Apprenons à reconnaître Jésus tel qu’il est, de le voir vraiment en sa beauté : « heureux les cœurs purs, ils verront Dieu ». Mais il ne s’agit pas d’une considération esthétique particulière. Saint Augustin, dans son commentaire du psaume 44, rapproche le verset 3 d’un autre verset de l’Ecriture, en apparence contradictoire, celui du 4e chant du Serviteur : « sans beauté ni éclat pour attirer nos regards et sans apparence qui nous eût séduits, objet de mépris, abandonné des hommes, homme de douleur, familier de la souffrance, comme quelqu’un devant qui on se voile la face, méprisé, nous n’en faisions aucun cas » (Is 53, 2-3). Et il commente ainsi : « si l’on considère la miséricorde qui l’a fait se revêtir de notre chair, il est beau, même là ». Et saint Augustin poursuit : « Pour nous qui croyons, l’époux peut désormais apparaître partout dans sa beauté. Il est beau en tant que Dieu, Verbe auprès de Dieu ; beau dans le sein de la Vierge, où il a assumé l’humanité sans perdre sa divinité ; beau est le Verbe quand il est né petit enfant, parce que, tandis qu’il était petit enfant, qu’il tétait, qu’il était porté dans les bras, les cieux ont parlé, les anges ont chanté ses louanges, une étoile a guidé les mages, il a été adoré dans la mangeoire, lui, la nourriture des doux. Donc il est beau dans le ciel, beau sur la terre ; beau dans le sein maternel, beau dans les bras de ses parents ; beau dans ses miracles, beau dans la flagellation ; beau quand il invite à la vie, beau quand il ne se soucie pas de la mort ; beau quand il dépose sa vie, beau quand il la reprend ; beau sur le bois de la croix, beau dans le sépulcre, beau dans le ciel. Ecoutez ce chant pour l’intelligence, que la faiblesse de la chair ne détourne pas vos yeux de la splendeur de sa beauté. » (Commentaire du Ps 44, § 3).

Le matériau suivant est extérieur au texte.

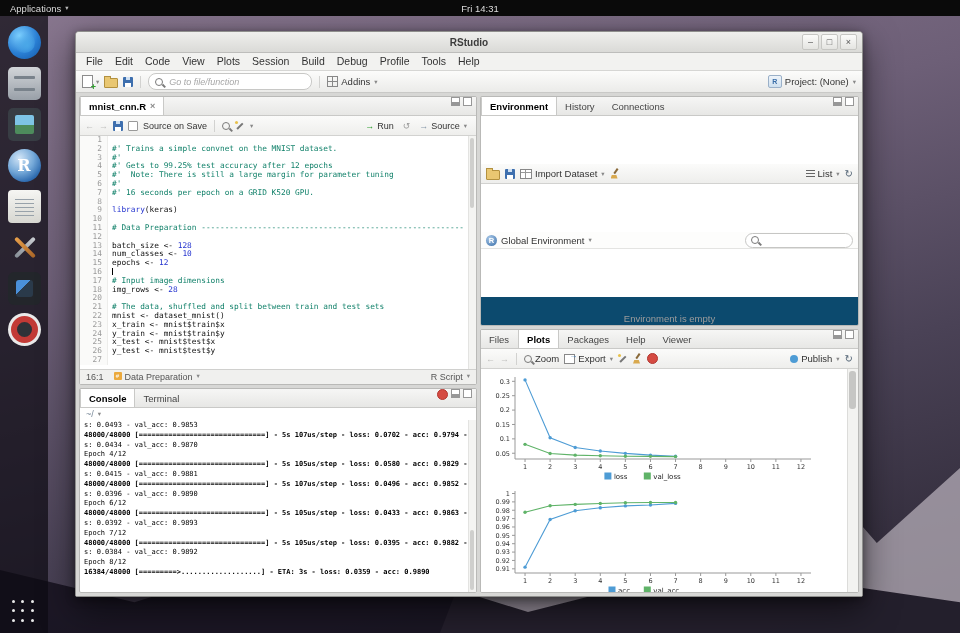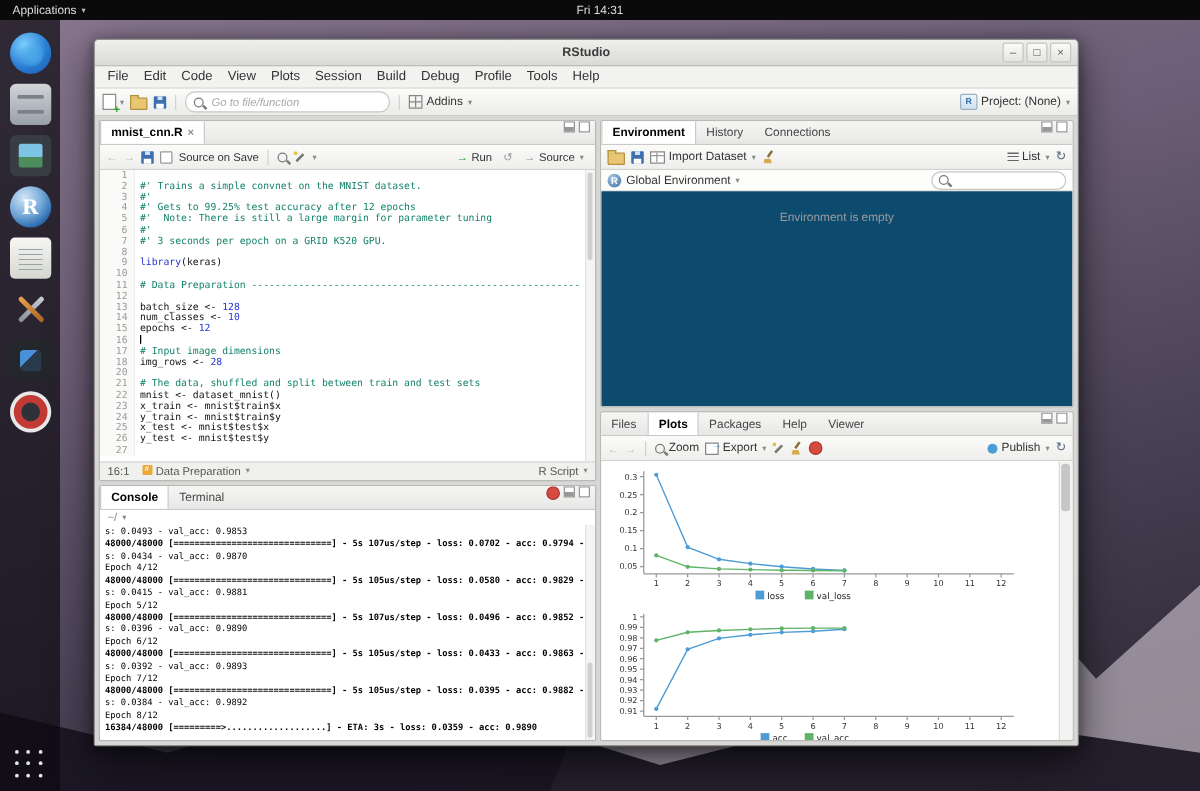--- a/index.html
+++ b/index.html
@@ -122,21 +122,21 @@
     height:13px;padding:0 5px;width:96px;}
 
   
   .workspace{flex:1;display:flex;gap:3px;padding:3px;background:#d7d7d5;min-height:0;}
   .col{display:flex;flex-direction:column;gap:3px;min-height:0;}
   .col.left{width:398px;flex:none;}
   .col.right{flex:1;}
   .pane{background:#fff;border:1px solid #b9b9b7;border-radius:2px;display:flex;flex-direction:column;overflow:hidden;min-height:0;}
   .pane.src{height:287px;flex:none;}
   .pane.console{flex:1;}
-  .pane.env{height:228px;flex:none;}
+  .pane.env{height:228px;flex:none;gap:48px;}
   .pane.plots{flex:1;}
   .tabbar{height:18px;flex:none;display:flex;align-items:stretch;background:linear-gradient(#f6f6f5,#e7e7e5);
     border-bottom:1px solid #c9c9c7;font-size:9.5px;color:#454545;padding-right:4px;}
   .tabs{display:flex;}
   .tab{padding:0 8px;display:inline-flex;align-items:center;gap:4px;border-right:1px solid rgba(0,0,0,0);}
   .tab.sel{background:#fff;border-right:1px solid #c9c9c7;border-left:1px solid #c9c9c7;color:#000;font-weight:bold;}
   .tclose{color:#888;font-size:9px;}
   .ptools{height:19px;flex:none;display:flex;align-items:center;gap:5px;padding:0 5px;
     background:linear-gradient(#fbfbfa,#eeeeec);border-bottom:1px solid #d2d2d0;font-size:9px;color:#333;}
   .runbtn{display:inline-flex;align-items:center;gap:3px;padding:1px 4px;border-radius:3px;}
@@ -310,21 +310,21 @@
           <div class="editor" id="editor">
             <div class="sb">
                 <div class="th" style="top:2px;height:70px;"></div>
               </div>
           <div class="crow"><span class="ln">1</span><span class="ctext"></span></div>
               <div class="crow"><span class="ln">2</span><span class="ctext"><span class="tk cm">#' Trains a simple convnet on the MNIST dataset.</span></span></div>
               <div class="crow"><span class="ln">3</span><span class="ctext"><span class="tk cm">#'</span></span></div>
               <div class="crow"><span class="ln">4</span><span class="ctext"><span class="tk cm">#' Gets to 99.25% test accuracy after 12 epochs</span></span></div>
               <div class="crow"><span class="ln">5</span><span class="ctext"><span class="tk cm">#'  Note: There is still a large margin for parameter tuning</span></span></div>
               <div class="crow"><span class="ln">6</span><span class="ctext"><span class="tk cm">#'</span></span></div>
-              <div class="crow"><span class="ln">7</span><span class="ctext"><span class="tk cm">#' 3 seconds per epoch on a GRID K520 GPU.</span></span></div>
+              <div class="crow"><span class="ln">7</span><span class="ctext"><span class="tk cm">#' 16 seconds per epoch on a GRID K520 GPU.</span></span></div>
               <div class="crow"><span class="ln">8</span><span class="ctext"></span></div>
               <div class="crow"><span class="ln">9</span><span class="ctext"><span class="tk kw">library</span><span class="tk pl">(keras)</span></span></div>
               <div class="crow"><span class="ln">10</span><span class="ctext"></span></div>
               <div class="crow"><span class="ln">11</span><span class="ctext"><span class="tk cm"># Data Preparation --------------------------------------------------------</span></span></div>
               <div class="crow"><span class="ln">12</span><span class="ctext"></span></div>
               <div class="crow"><span class="ln">13</span><span class="ctext"><span class="tk pl">batch_size &lt;- </span><span class="tk num">128</span></span></div>
               <div class="crow"><span class="ln">14</span><span class="ctext"><span class="tk pl">num_classes &lt;- </span><span class="tk num">10</span></span></div>
               <div class="crow"><span class="ln">15</span><span class="ctext"><span class="tk pl">epochs &lt;- </span><span class="tk num">12</span></span></div>
               <div class="crow"><span class="ln">16</span><span class="ctext"><span class="caret"></span></span></div>
               <div class="crow"><span class="ln">17</span><span class="ctext"><span class="tk cm"># Input image dimensions</span></span></div>
@@ -371,21 +371,20 @@
           <div class="cout" id="console-out">
             <div class="sb">
                 <div class="th" style="bottom:2px;height:60px;"></div>
               </div>
           <div class="cline">s: 0.0493 - val_acc: 0.9853</div>
               <div class="cline bold">48000/48000 [==============================] - 5s 107us/step - loss: 0.0702 - acc: 0.9794 - val_los</div>
               <div class="cline">s: 0.0434 - val_acc: 0.9870</div>
               <div class="cline">Epoch 4/12</div>
               <div class="cline bold">48000/48000 [==============================] - 5s 105us/step - loss: 0.0580 - acc: 0.9829 - val_los</div>
               <div class="cline">s: 0.0415 - val_acc: 0.9881</div>
-              <div class="cline">Epoch 5/12</div>
               <div class="cline bold">48000/48000 [==============================] - 5s 107us/step - loss: 0.0496 - acc: 0.9852 - val_los</div>
               <div class="cline">s: 0.0396 - val_acc: 0.9890</div>
               <div class="cline">Epoch 6/12</div>
               <div class="cline bold">48000/48000 [==============================] - 5s 105us/step - loss: 0.0433 - acc: 0.9863 - val_los</div>
               <div class="cline">s: 0.0392 - val_acc: 0.9893</div>
               <div class="cline">Epoch 7/12</div>
               <div class="cline bold">48000/48000 [==============================] - 5s 105us/step - loss: 0.0395 - acc: 0.9882 - val_los</div>
               <div class="cline">s: 0.0384 - val_acc: 0.9892</div>
               <div class="cline">Epoch 8/12</div>
               <div class="cline bold">16384/48000 [=========&gt;...................] - ETA: 3s - loss: 0.0359 - acc: 0.9890</div>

Mais comment pouvons-nous accéder nous aussi à la beauté du Christ, à la beauté de Dieu ? Dans son commentaire de la 1ère lettre de saint Jean, saint Augustin pose la question et y répond : « Comment deviendrions-nous beaux ? En aimant celui qui est toujours beau. Plus croît en toi l’amour, plus croît la beauté; car la charité est la beauté de l’âme. » La beauté de notre liturgie ne tient pas d’abord, comme au temps du grand prêtre Aaron, a l’encens qui brûle à l’encensoir et en remplit le sanctuaire, ni aux vases d’or massif tout ornés de pierres précieuses. La beauté de notre liturgie, c’est la charité du Christ qui s’est livré lui-même, la beauté de l’amour de Dieu qui a envoyé son Fils en sacrifice de pardon pour nos péchés, la beauté de notre participation vraie à ce mystère. Puissions-nous donc, en communiant au sacrifice eucharistique et en vivant en conformité avec les exigences de cet amour, participer par notre charité à la beauté du Christ, la beauté du Dieu de miséricorde.